What the task requires ▸
Reproduce the material below only from the line with "text: Attention ->" to the line with "gap: 36px ->", both included, keeping each line exact and dropping the pictures.

Record excerpts ▸

--- START ---

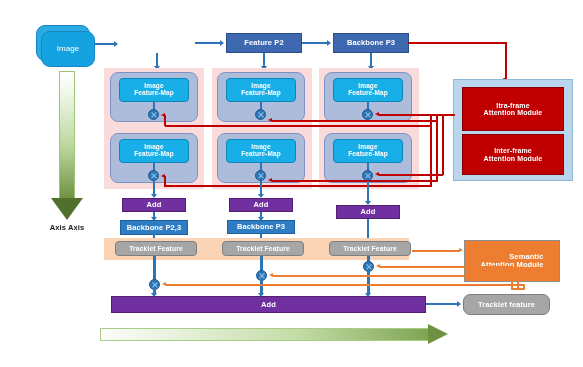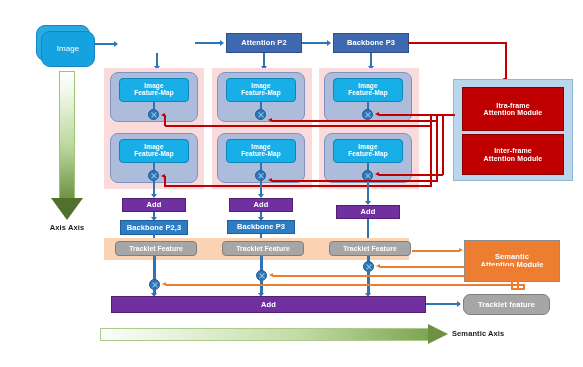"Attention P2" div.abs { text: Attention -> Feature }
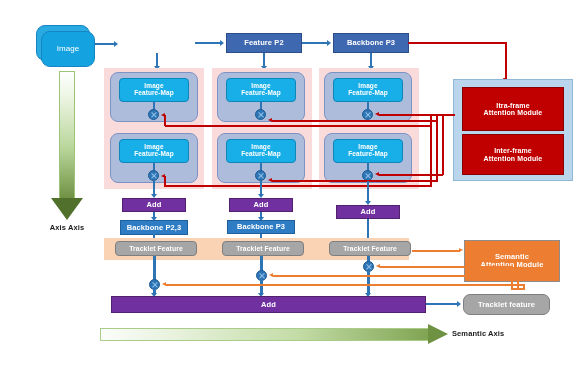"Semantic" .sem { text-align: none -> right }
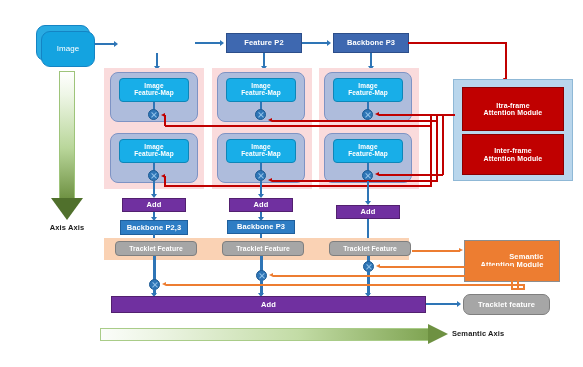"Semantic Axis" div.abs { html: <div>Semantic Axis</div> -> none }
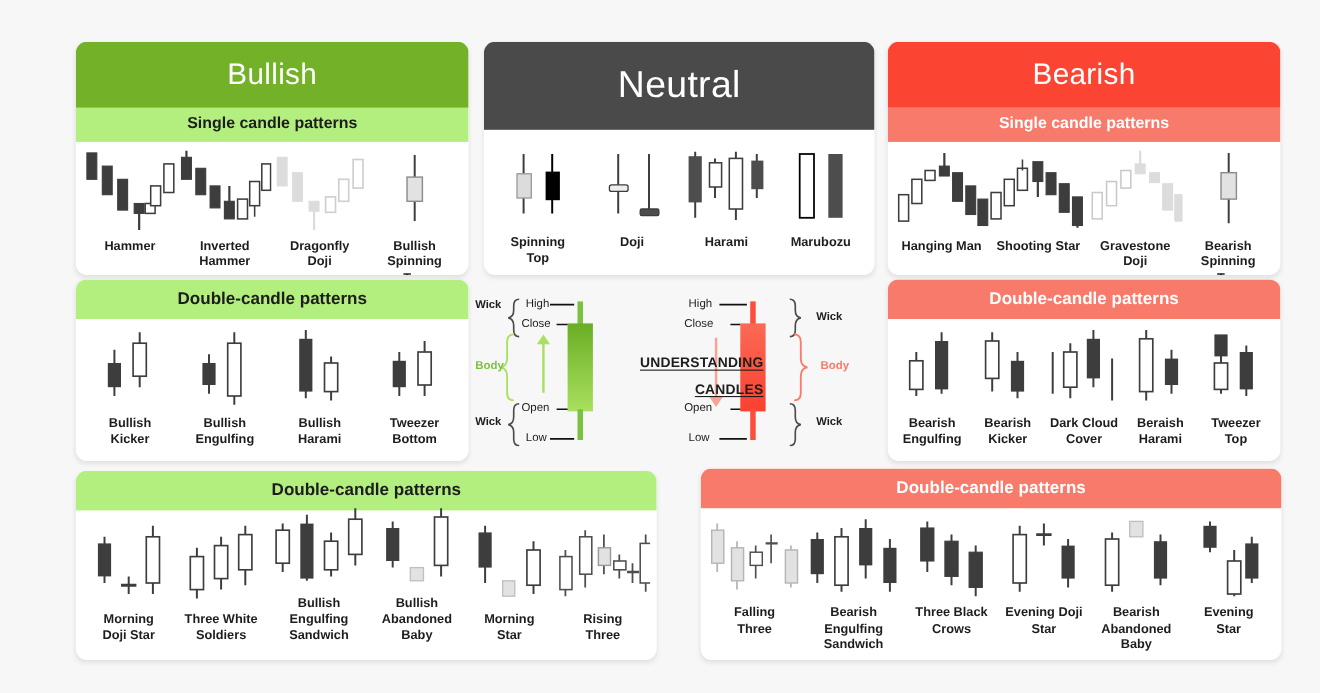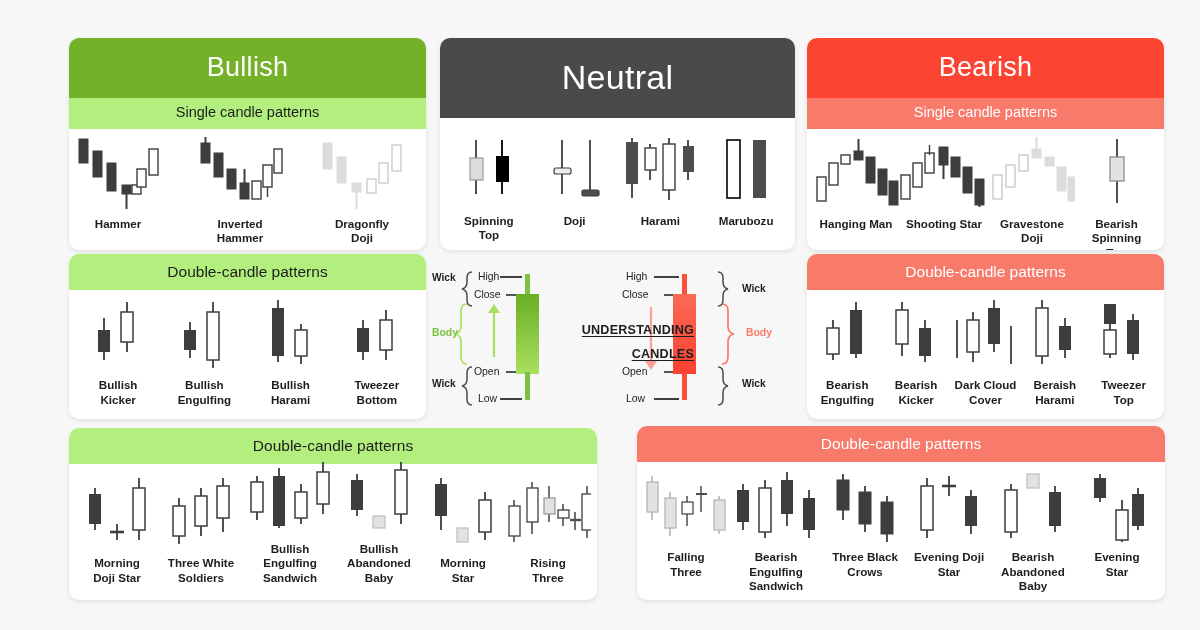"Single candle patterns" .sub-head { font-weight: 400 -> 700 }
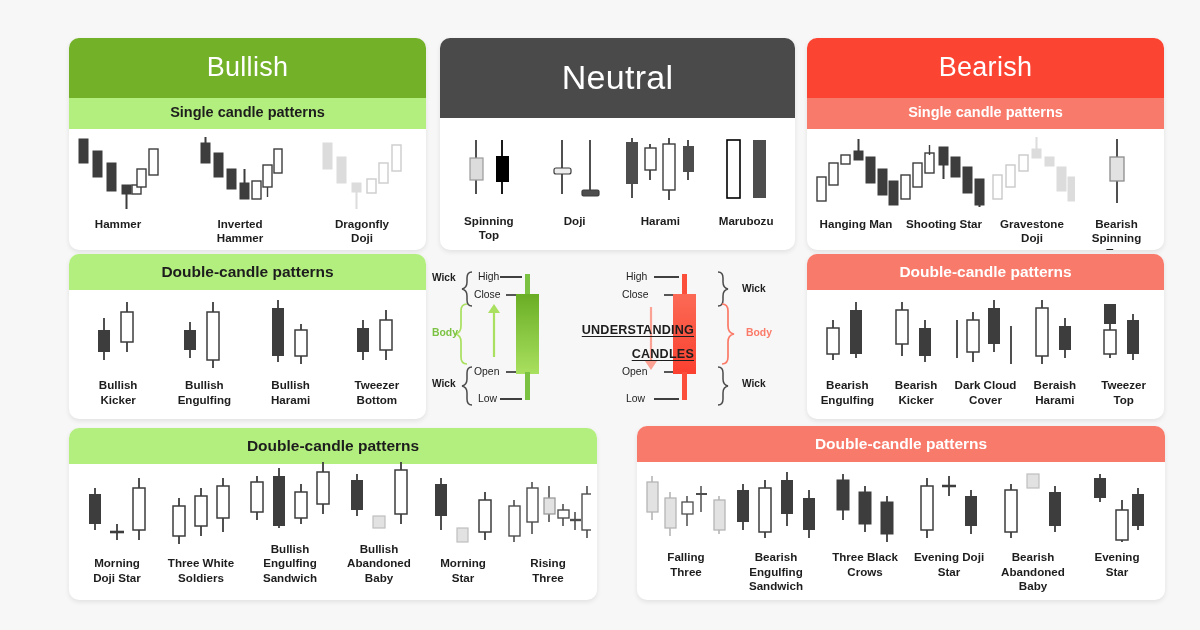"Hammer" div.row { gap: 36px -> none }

--- END ---
--- START ---

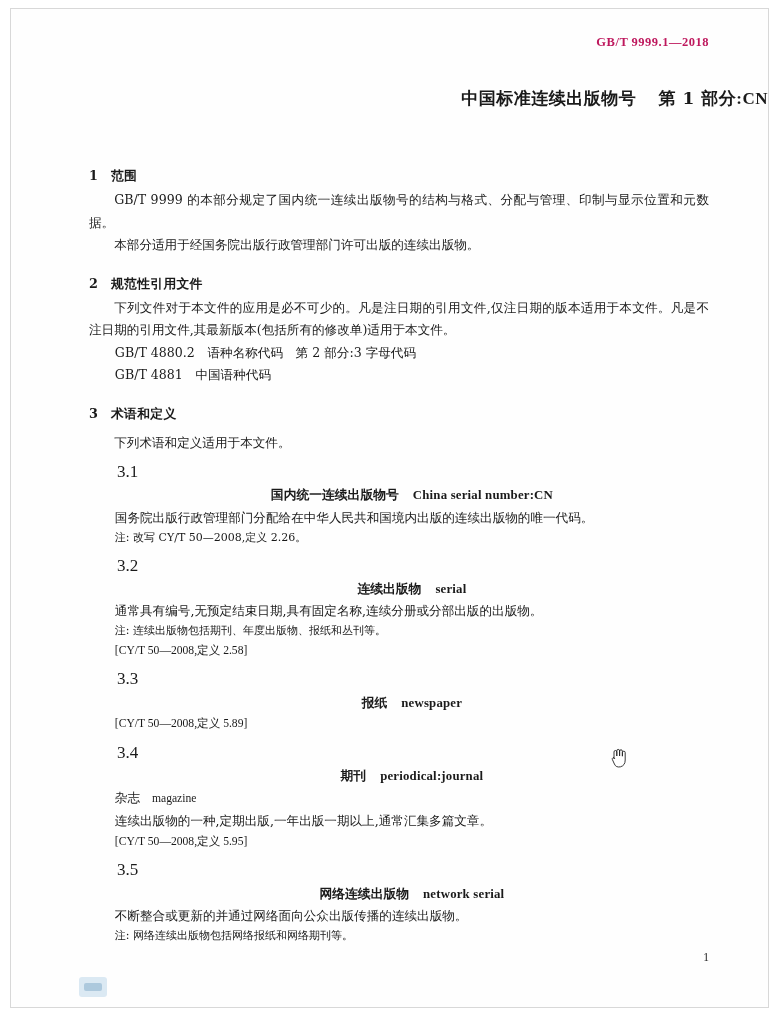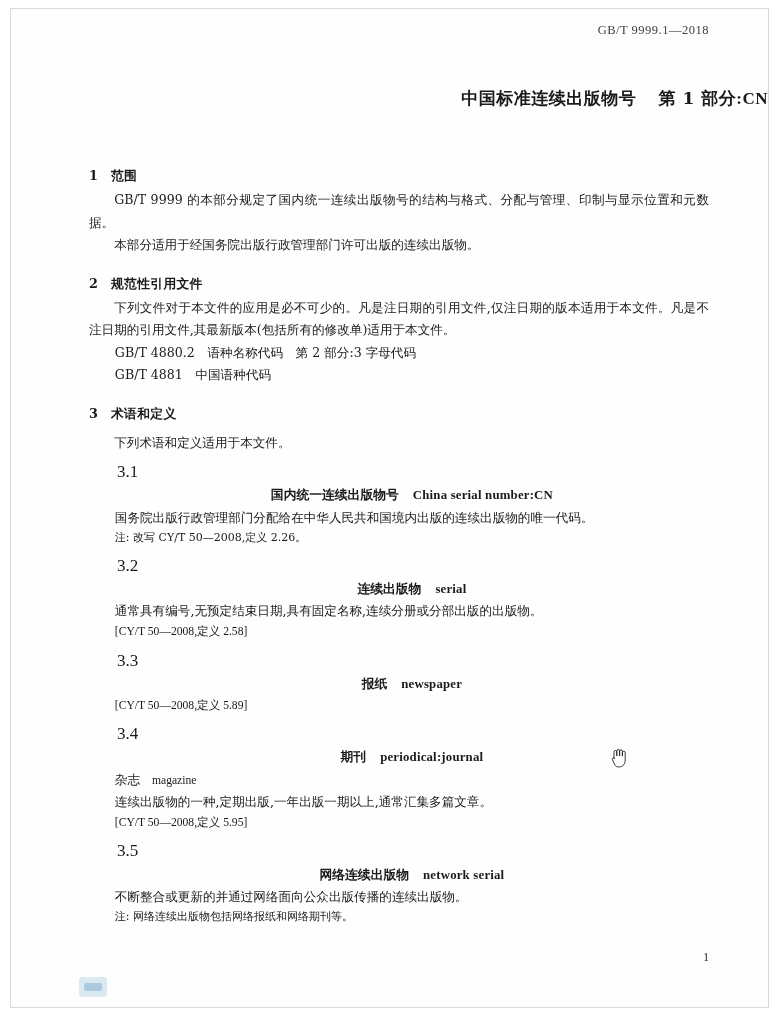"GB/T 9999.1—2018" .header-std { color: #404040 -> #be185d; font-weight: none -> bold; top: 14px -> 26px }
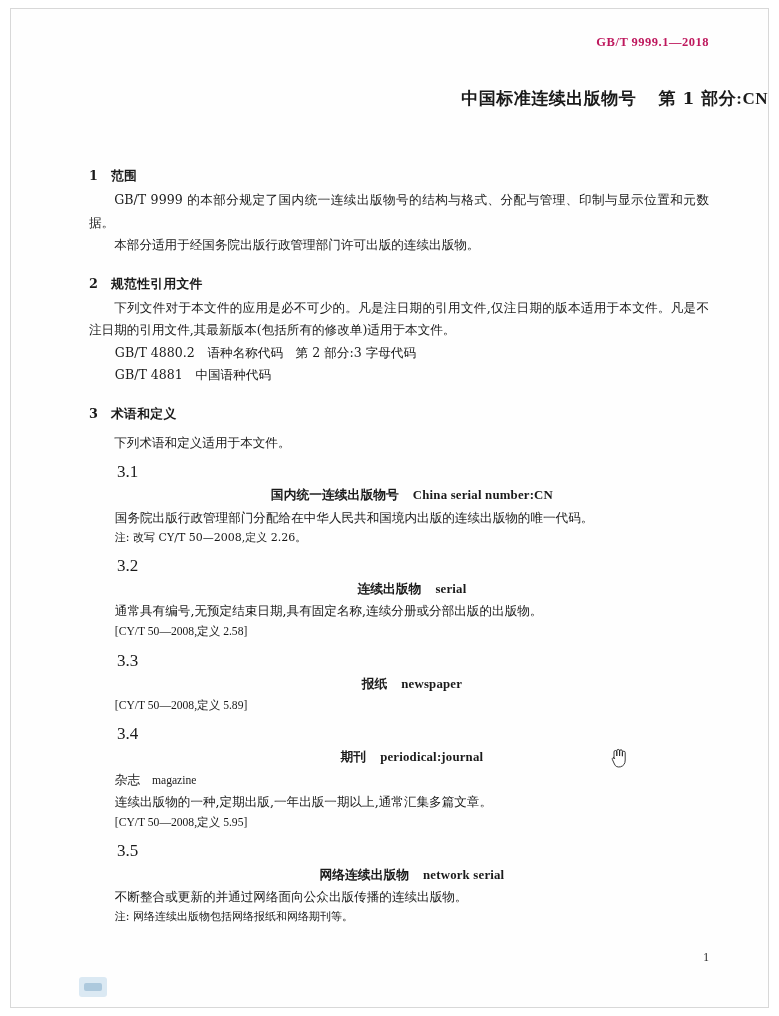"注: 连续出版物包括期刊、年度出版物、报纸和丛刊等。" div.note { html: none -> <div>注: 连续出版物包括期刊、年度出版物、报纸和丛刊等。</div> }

--- END ---

Output below ▸
"Attention P2" div.abs { text: Attention -> Feature }
"Semantic" .sem { text-align: none -> right }
"Semantic Axis" div.abs { html: <div>Semantic Axis</div> -> none }
"Single candle patterns" .sub-head { font-weight: 400 -> 700 }
"Hammer" div.row { gap: 36px -> none }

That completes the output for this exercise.